[Version difference data]
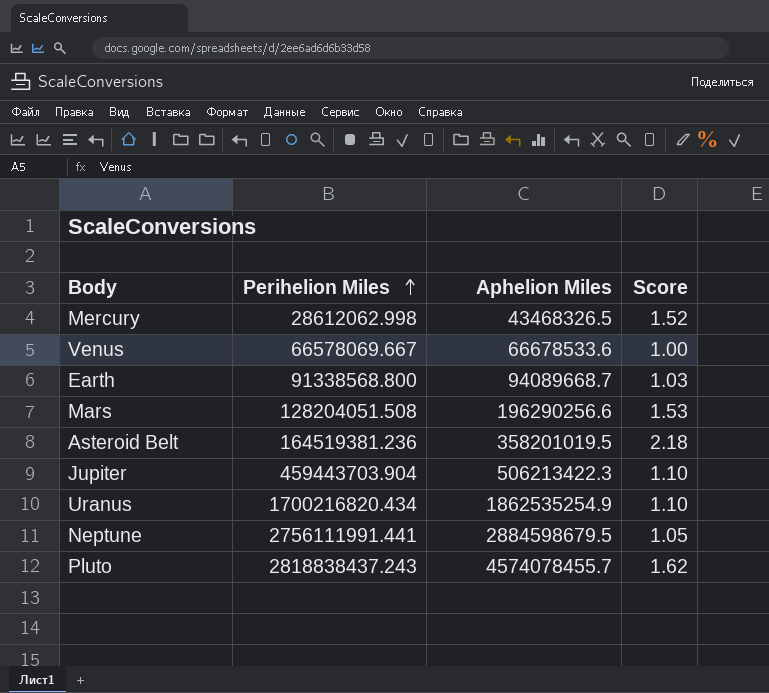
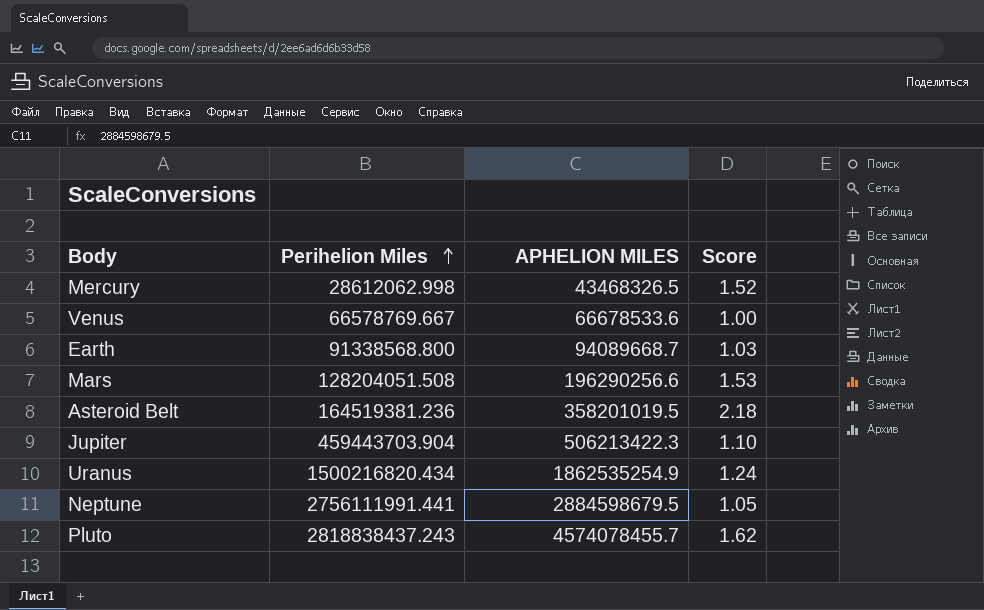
column name: Aphelion Miles -> APHELION MILES
Venus | Perihelion Miles: 66578069.667 -> 66578769.667
Uranus | Perihelion Miles: 1700216820.434 -> 1500216820.434
Uranus | Score: 1.10 -> 1.24

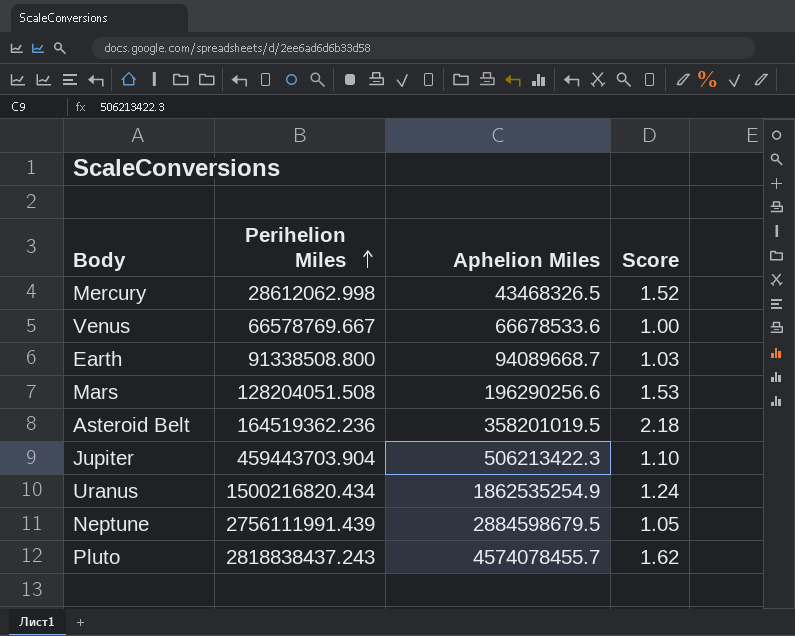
column name: APHELION MILES -> Aphelion Miles
Earth | Perihelion Miles: 91338568.800 -> 91338508.800
Asteroid Belt | Perihelion Miles: 164519381.236 -> 164519362.236
Neptune | Perihelion Miles: 2756111991.441 -> 2756111991.439

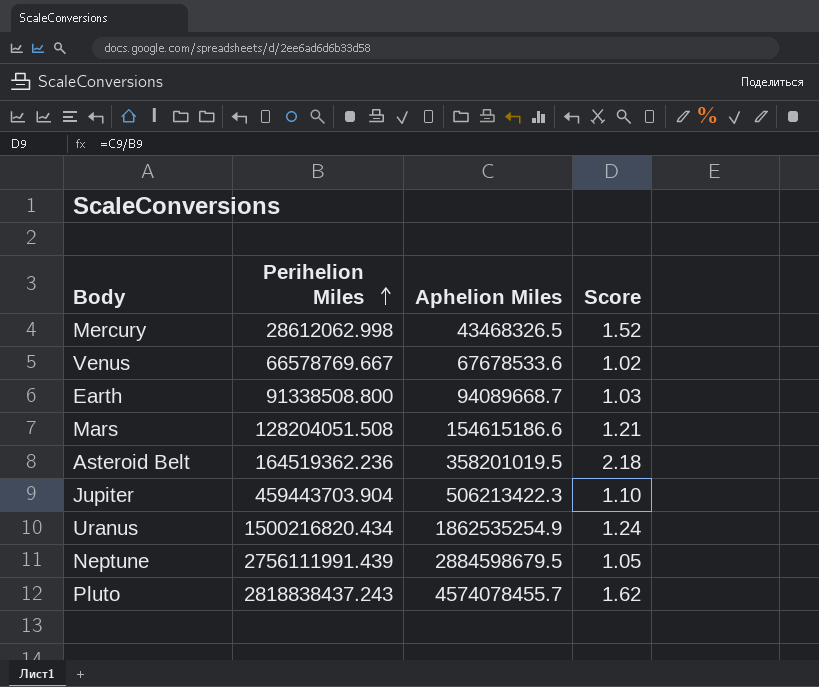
Venus | Aphelion Miles: 66678533.6 -> 67678533.6
Venus | Score: 1.00 -> 1.02
Mars | Aphelion Miles: 196290256.6 -> 154615186.6
Mars | Score: 1.53 -> 1.21

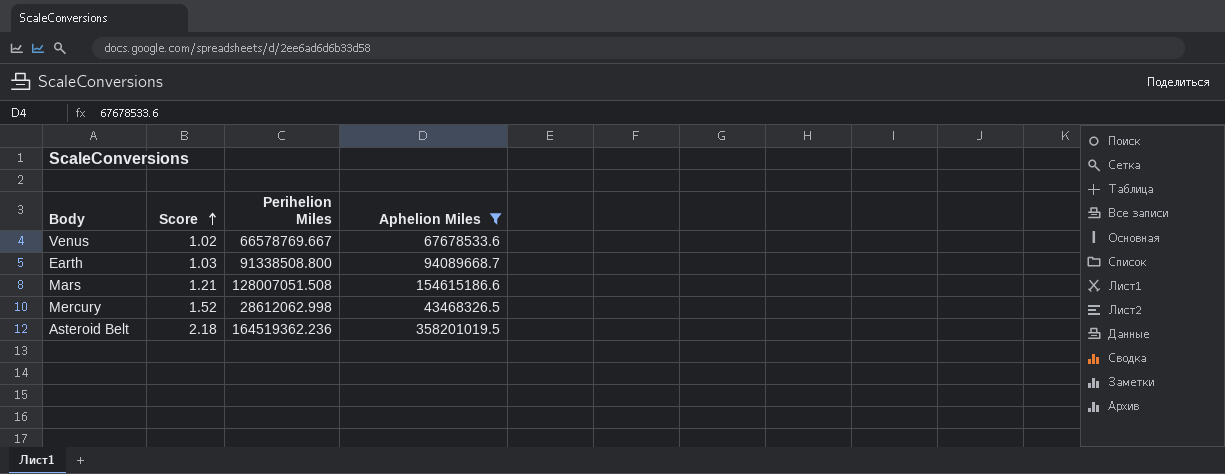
filter: none -> Aphelion Miles <= 358201019.5
row order: Perihelion Miles ascending -> Score ascending
column Score | position: 4 -> 2
Mars | Perihelion Miles: 128204051.508 -> 128007051.508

EXERCISE REQUIREMENTS:
This exercise asks for an exact repeat of the lines from the one holding "filter: none -> Aphelion Miles <= 358201019.5" through the end of the data above.

TASK SOLUTION:
filter: none -> Aphelion Miles <= 358201019.5
row order: Perihelion Miles ascending -> Score ascending
column Score | position: 4 -> 2
Mars | Perihelion Miles: 128204051.508 -> 128007051.508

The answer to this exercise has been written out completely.